Communications in Mathematical Sciences

Volume 21 (2023)

Number 1

Asymptotic behavior of solutions to the unipolar hydrodynamic model of semiconductors with time-dependent damping in bounded domain

Pages: 255 – 280

DOI: https://dx.doi.org/10.4310/CMS.2023.v21.n1.a12

Authors

Hailiang Li (School of Mathematical Sciences, Capital Normal University, Beijing, China)

Ming Mei (Department of Mathematics, Champlain College Saint-Lambert, Saint-Lambert, Quebec, Canada; and Department of Mathematics and Statistics, McGill University, Montreal, Quebec, Canada)
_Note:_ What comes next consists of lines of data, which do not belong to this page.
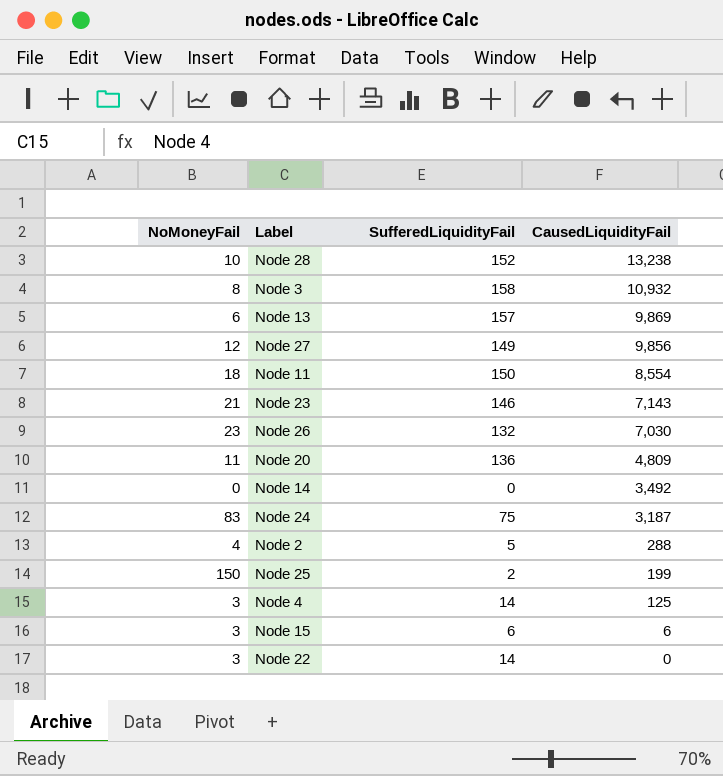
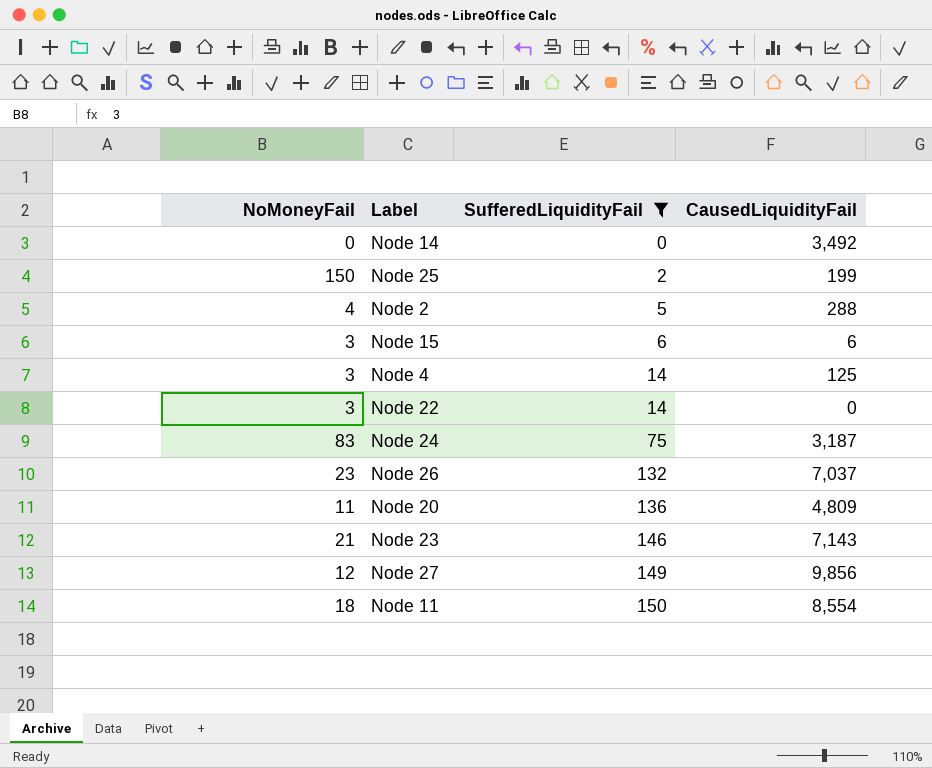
filter: none -> SufferedLiquidityFail <= 150
row order: CausedLiquidityFail descending -> SufferedLiquidityFail ascending
Node 26 | CausedLiquidityFail: 7,030 -> 7,037

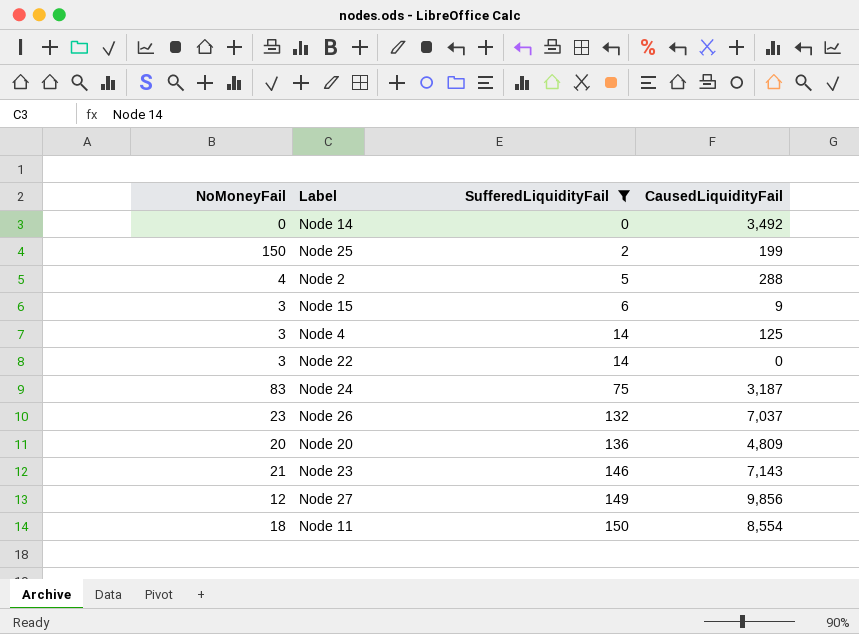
Node 15 | CausedLiquidityFail: 6 -> 9
Node 20 | NoMoneyFail: 11 -> 20

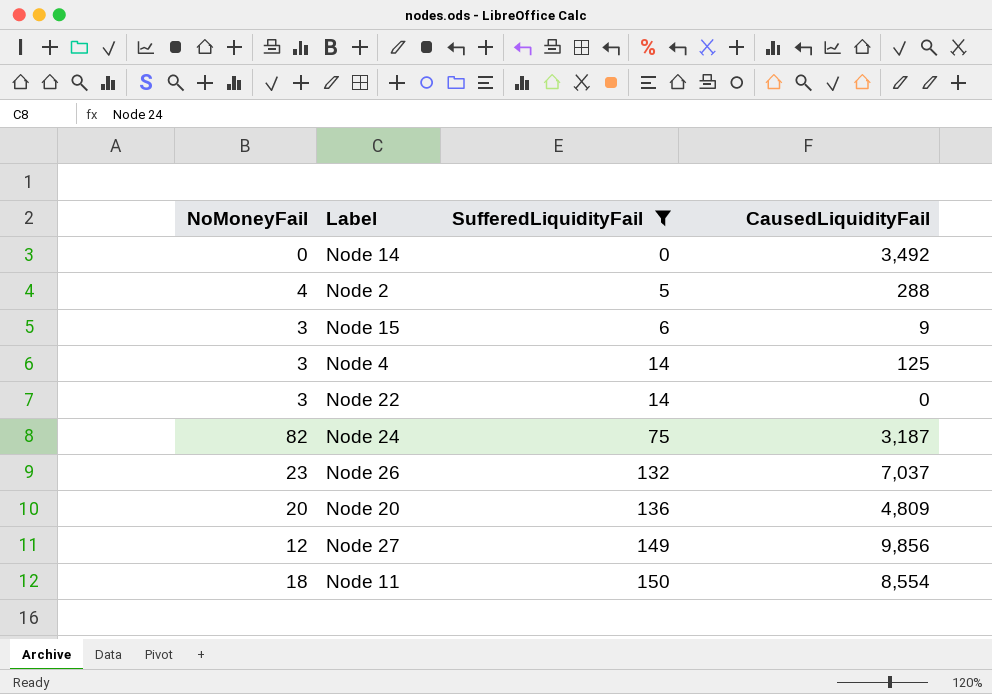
row Node 25: 150 | 2 | 199 -> none
row Node 23: 21 | 146 | 7,143 -> none
Node 24 | NoMoneyFail: 83 -> 82

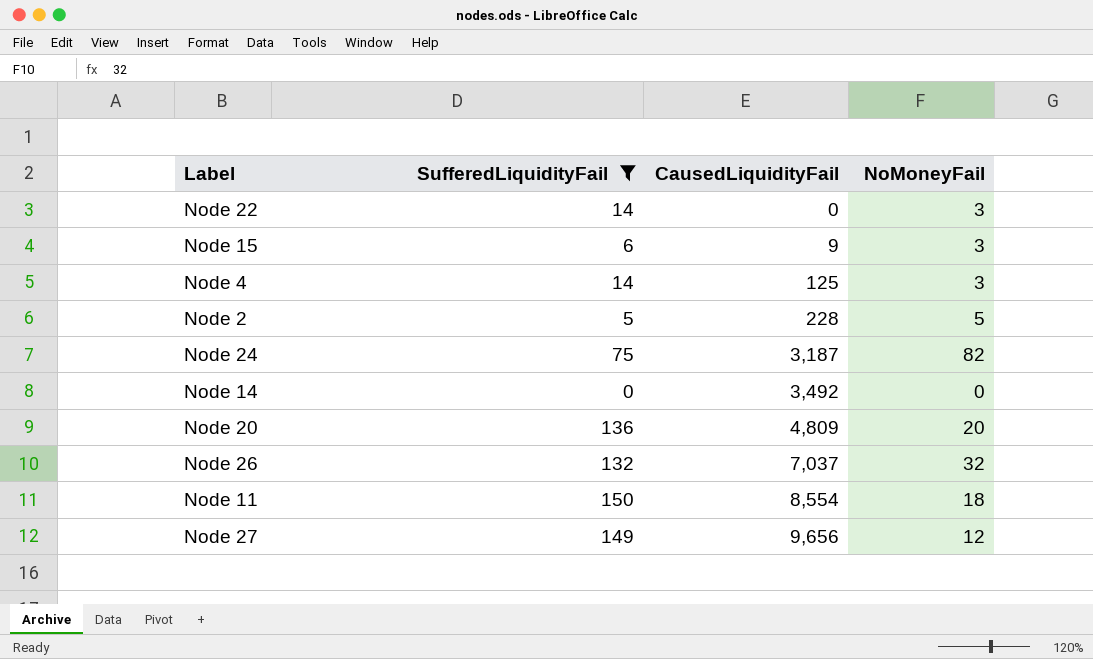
row order: SufferedLiquidityFail ascending -> CausedLiquidityFail ascending
column NoMoneyFail | position: 1 -> 4
Node 2 | CausedLiquidityFail: 288 -> 228
Node 2 | NoMoneyFail: 4 -> 5
Node 26 | NoMoneyFail: 23 -> 32
Node 27 | CausedLiquidityFail: 9,856 -> 9,656

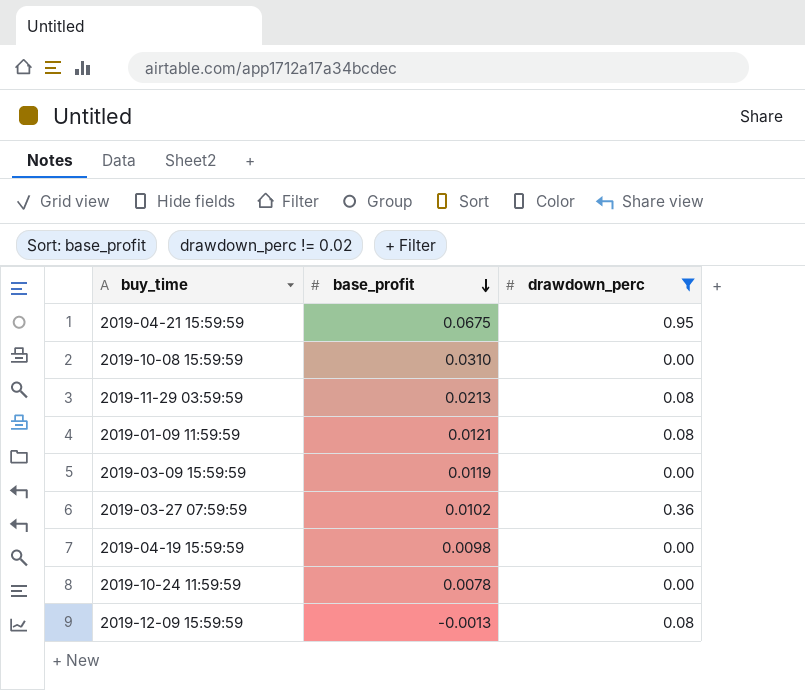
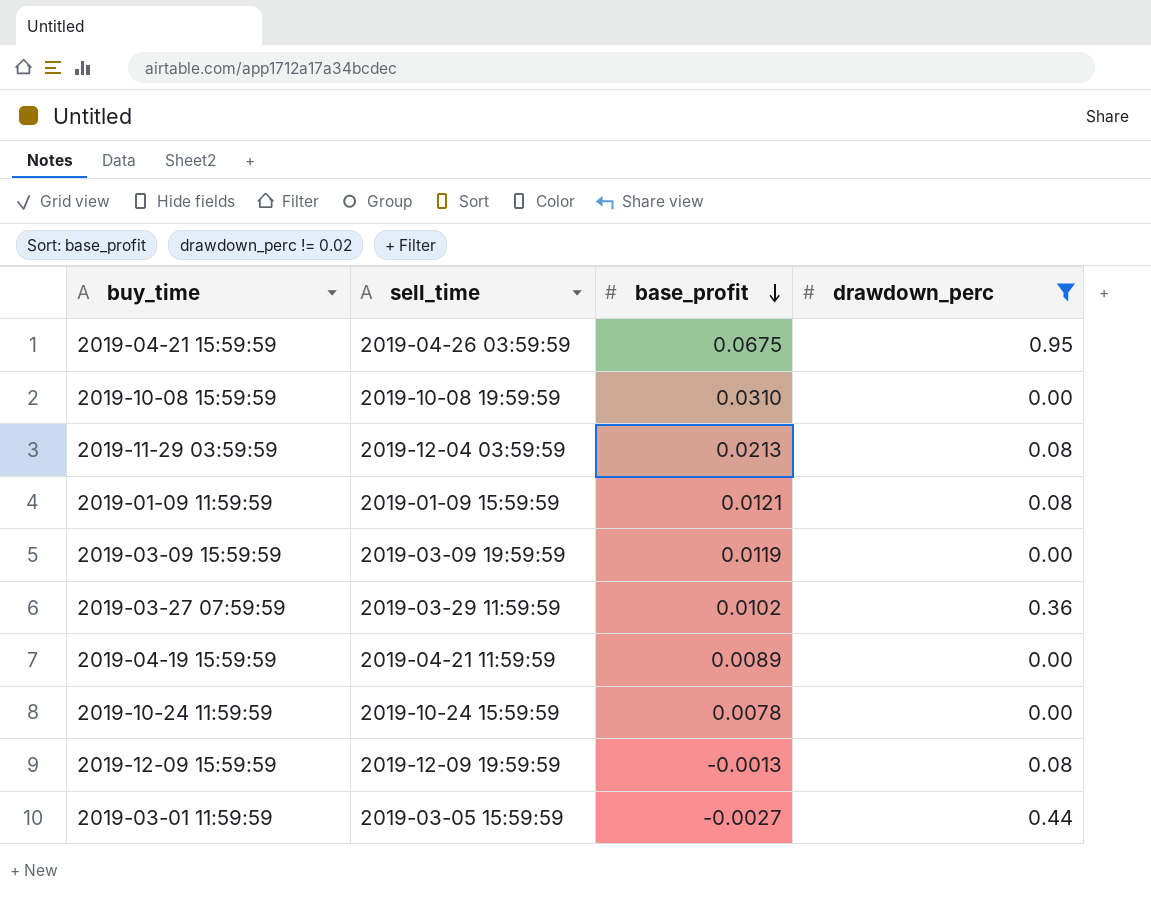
column sell_time | position: none -> 2
2019-04-19 15:59:59 | base_profit: 0.0098 -> 0.0089
row 2019-03-01 11:59:59: none -> 2019-03-05 15:59:59 | -0.0027 | 0.44

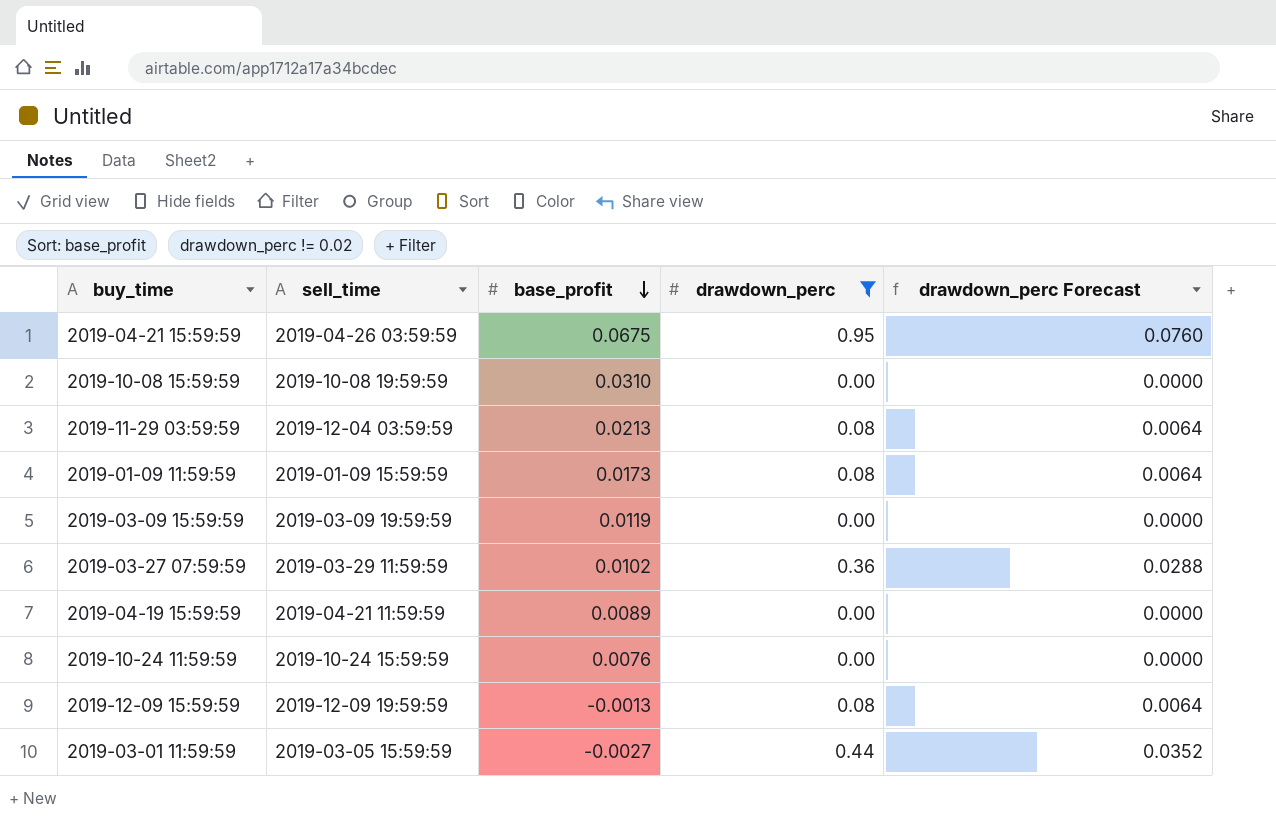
column drawdown_perc Forecast | formula: none -> [drawdown_perc] * 0.08
2019-01-09 11:59:59 | base_profit: 0.0121 -> 0.0173
2019-10-24 11:59:59 | base_profit: 0.0078 -> 0.0076

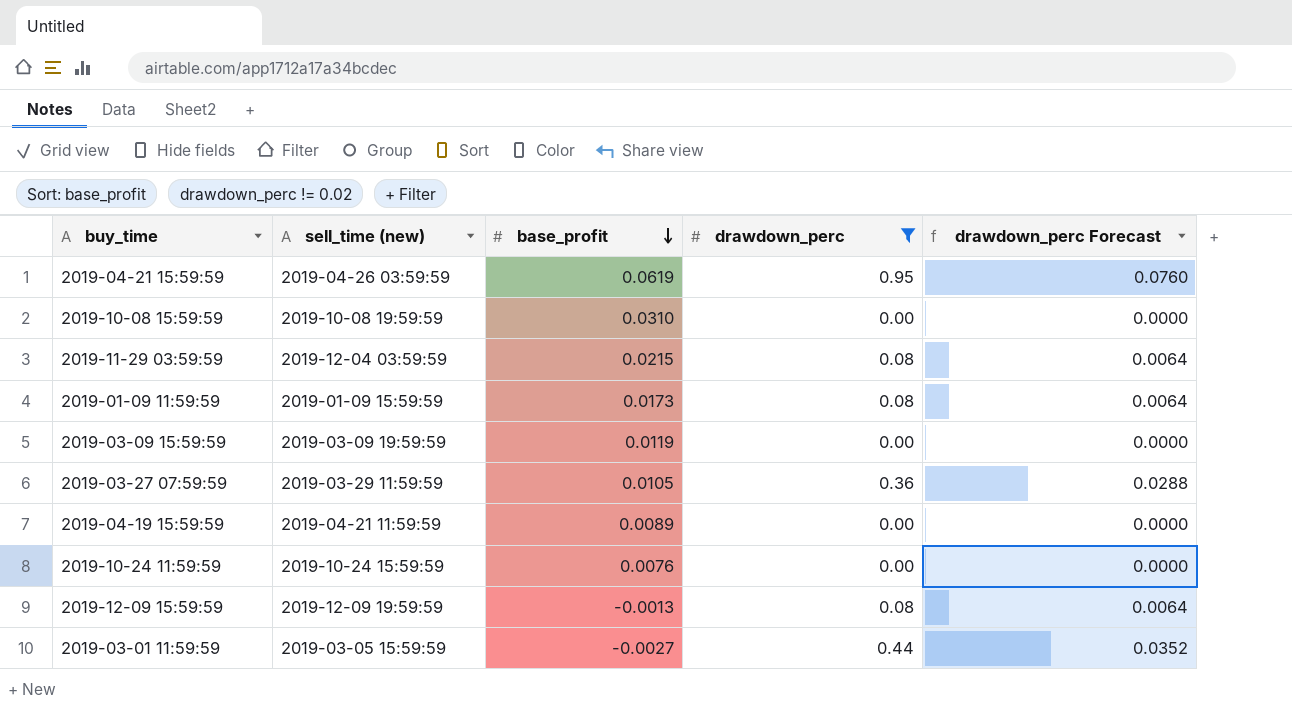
column name: sell_time -> sell_time (new)
2019-04-21 15:59:59 | base_profit: 0.0675 -> 0.0619
2019-11-29 03:59:59 | base_profit: 0.0213 -> 0.0215
2019-03-27 07:59:59 | base_profit: 0.0102 -> 0.0105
Jianing Xu (School of Mathematical Sciences, Capital Normal University, Beijing, China)

Abstract

This paper concerns asymptotic behavior of solutions to the initial boundary-value problem for one-dimensional unipolar hydrodynamic model of semiconductors with time-dependent damping$-\frac{\rho u}{(1+t)^\lambda}$ for $\lambda \in (0,1)$. The damping effect is time-gradually-degenerate when $\lambda \in (0,1)$. We prove that the system admits a unique global smooth solution and the solution time-asymptotically converges to the constant steady-state in the sub-exponential form when the doping profile is completely flat. The adopted method of the proof is the elementary energy estimates but with some technical development.

Keywords

unipolar hydrodynamic model, semiconductor, time-dependent damping, initial boundary-value problem, convergence, steady-state

2010 Mathematics Subject Classification

35B40, 35L50, 35L60, 35L65

Received 6 November 2021

Accepted 7 May 2022

Published 27 December 2022